Fighting for humanity, one line of code at a time

Ricardo Rodriguez
7 min readMay 27, 2021

Crunchwraps, Assemble!

One of the last learning milestone at Lambda School was tackling a real-world project, by that I mean one with real stakeholders, managers, meetings, deadlines, a full development team, and one month to deliver the product.

My team (which democratically chose Team Crunchwrap as our official name) worked with Human Rights First, a non-profit, nonpartisan, international human rights organization based in New York, NY, Washington D.C., Houston, TX, and Los Angeles, CA. HRF’s goal is a simple yet challenging one; to hold the U.S. Government and private companies accountable whenever they fail to respect human rights and the rule of law.

Our beloved stakeholders, Human Rights First

The main problem we attempted to solve was to help HRF tap into their least used but very promising resource, their data. The most obvious missing component was a database to store and retrieve all of this information, as well as a user-friendly interface to maintain it. Our goal for this project was therefore to create a web application, or hub, both the HRF team and their clients could easily access. This hub would be used to store and manage Asylum cases, and hopefully provide useful insights to help HRF swing rulings in favor of their clients.
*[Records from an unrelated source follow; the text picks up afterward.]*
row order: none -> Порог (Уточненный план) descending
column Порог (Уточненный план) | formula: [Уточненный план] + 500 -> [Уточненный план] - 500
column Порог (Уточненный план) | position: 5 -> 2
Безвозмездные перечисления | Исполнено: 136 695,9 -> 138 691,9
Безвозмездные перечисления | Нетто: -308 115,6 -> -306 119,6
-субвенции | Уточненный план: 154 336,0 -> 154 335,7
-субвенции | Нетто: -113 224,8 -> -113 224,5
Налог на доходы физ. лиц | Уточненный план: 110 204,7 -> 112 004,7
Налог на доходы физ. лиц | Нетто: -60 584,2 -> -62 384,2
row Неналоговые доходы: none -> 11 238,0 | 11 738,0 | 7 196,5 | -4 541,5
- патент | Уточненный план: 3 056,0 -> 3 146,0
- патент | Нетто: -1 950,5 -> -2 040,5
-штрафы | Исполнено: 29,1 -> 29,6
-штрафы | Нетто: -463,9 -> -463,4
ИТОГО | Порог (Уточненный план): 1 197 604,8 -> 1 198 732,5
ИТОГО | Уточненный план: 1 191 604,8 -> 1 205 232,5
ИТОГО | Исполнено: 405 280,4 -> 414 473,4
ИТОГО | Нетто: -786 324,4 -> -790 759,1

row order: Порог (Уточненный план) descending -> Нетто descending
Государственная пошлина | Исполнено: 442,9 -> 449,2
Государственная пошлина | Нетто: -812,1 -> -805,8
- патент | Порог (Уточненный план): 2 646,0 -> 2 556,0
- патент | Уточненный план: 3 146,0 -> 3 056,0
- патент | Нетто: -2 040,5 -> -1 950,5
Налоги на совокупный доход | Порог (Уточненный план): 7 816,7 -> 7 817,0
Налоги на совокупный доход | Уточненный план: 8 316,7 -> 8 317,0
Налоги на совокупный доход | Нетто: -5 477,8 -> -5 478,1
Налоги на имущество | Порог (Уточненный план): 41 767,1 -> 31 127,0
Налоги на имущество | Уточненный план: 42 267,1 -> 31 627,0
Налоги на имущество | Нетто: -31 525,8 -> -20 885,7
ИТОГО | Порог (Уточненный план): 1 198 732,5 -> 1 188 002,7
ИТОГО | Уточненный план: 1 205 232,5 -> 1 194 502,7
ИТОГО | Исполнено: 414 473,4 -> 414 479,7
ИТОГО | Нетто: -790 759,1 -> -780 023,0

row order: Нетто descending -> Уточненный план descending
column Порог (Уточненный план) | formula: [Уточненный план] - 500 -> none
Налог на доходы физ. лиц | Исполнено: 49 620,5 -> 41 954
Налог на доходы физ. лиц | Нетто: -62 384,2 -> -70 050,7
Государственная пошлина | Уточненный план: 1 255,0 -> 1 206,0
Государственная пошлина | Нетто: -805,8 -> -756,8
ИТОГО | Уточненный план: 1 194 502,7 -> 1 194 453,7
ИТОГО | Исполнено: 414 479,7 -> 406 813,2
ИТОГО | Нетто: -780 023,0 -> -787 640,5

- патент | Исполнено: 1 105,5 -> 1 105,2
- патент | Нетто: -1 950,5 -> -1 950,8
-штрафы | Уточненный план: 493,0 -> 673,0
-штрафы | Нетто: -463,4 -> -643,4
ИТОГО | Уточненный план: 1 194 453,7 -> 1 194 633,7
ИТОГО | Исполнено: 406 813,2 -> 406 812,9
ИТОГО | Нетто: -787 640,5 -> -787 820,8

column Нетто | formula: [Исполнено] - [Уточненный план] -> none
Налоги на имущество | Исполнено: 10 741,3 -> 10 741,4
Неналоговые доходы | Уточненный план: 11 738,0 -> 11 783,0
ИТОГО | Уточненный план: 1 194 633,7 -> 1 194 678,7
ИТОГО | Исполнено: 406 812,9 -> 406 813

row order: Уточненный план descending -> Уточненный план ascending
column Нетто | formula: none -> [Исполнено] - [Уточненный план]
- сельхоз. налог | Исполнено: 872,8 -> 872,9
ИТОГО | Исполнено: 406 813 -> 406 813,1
From a technical standpoint the biggest challenge we foresaw was the raw ability of our hub to read and interpret data submitted by the user, which was actually a series of scanned documents uploaded in pdf format. To be clear, computers are machines capable of amazing things, unfortunately comprehensive reading is not one of them, especially when we feed them choppy, misaligned, blurry, redacted and wildly variant images of text.

The joys of programming

At this point you might be doubting the feasibility of our team delivering this project in time, especially since, for the most part we, are freshly-minted data scientists and web developers. But fear not, our team was the last of many who have worked on this project, which is to say a lot of the ground work was already in place. This was both a gift and a burden; in one hand we didn’t have to start from scratch, in the other, we spent a whole week trying to piece to together the convoluted repository left behind by previous programmers who left enough comments behind that we would need a Cryptographer to read their code.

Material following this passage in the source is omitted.